Assume we know there are total of $C$ distinct colors with equal probability of drawing each color. We draw samples without replacement. How many samples do we need to draw to observe all $C$ colors?

$T_i$ is a random variable that represents the number of trials needed to see the $i$-th distinct color after seeing the first $i-1$ distinct colors.

$$E[T_1] = 1$$
$$E[T_2] = \frac{C}{C-1}$$ 
because the probability of drawing the second distinct color is $\frac{C-1}{C}$.
$$E[T_3] = \frac{C}{C-2}$$ 
because the probability of drawing the third distinct color is $\frac{C-2}{C}$.


The total number of trials needed to see all $C$ distinct colors is

$$E[T] = E[T_1] + E[T_2] + ... + E[T_C] = C \times (1 + \frac{1}{2} + \frac{1}{3} + ... + \frac{1}{C}) \approx C \times \ln(C)$$


## Fact 3: Skewed Distribution

What if the probability of drawing each color is not equal?
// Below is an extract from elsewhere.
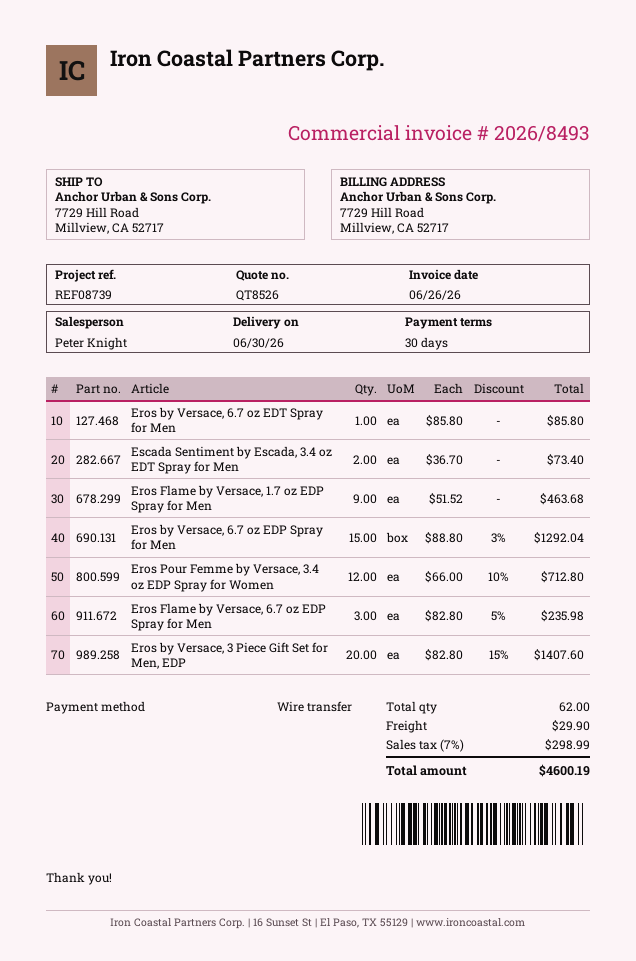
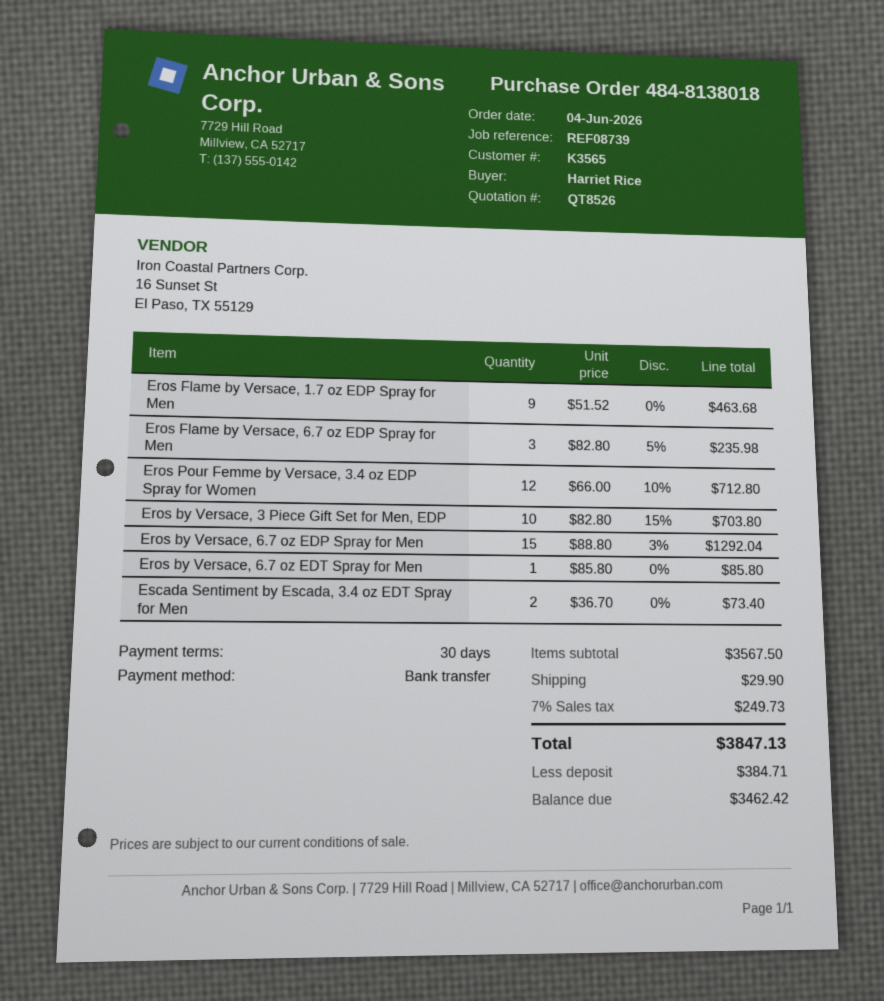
Eros by Versace, 3 Piece Gift Set for Men, EDP: 20 x 82.80 - 15% = 1407.60 -> 10 x 82.80 - 15% = 703.80
tax: 7% = 298.99 -> 7% = 249.73
total: 4600.19 -> 3847.13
If some colors are more likely to be drawn than others, is the expected number of trials needed to see all $C$ distinct colors better or worse than $C \times \ln(C)$?

### Entropy is the measure of uncertainty

$$H(X) = - \sum_{i=1}^{C} p_i \log(p_i)$$

In this problem, we want to be able to see all $C$ distinct colors with minimum number of trials. This means we want to be "surprised" as much as possible. The entropy is the measure of surprise. If the distribution is skewed, it means some colors are more likely to be drawn than others, and the "surprise" is less. This means we need more trials to see all $C$ distinct colors.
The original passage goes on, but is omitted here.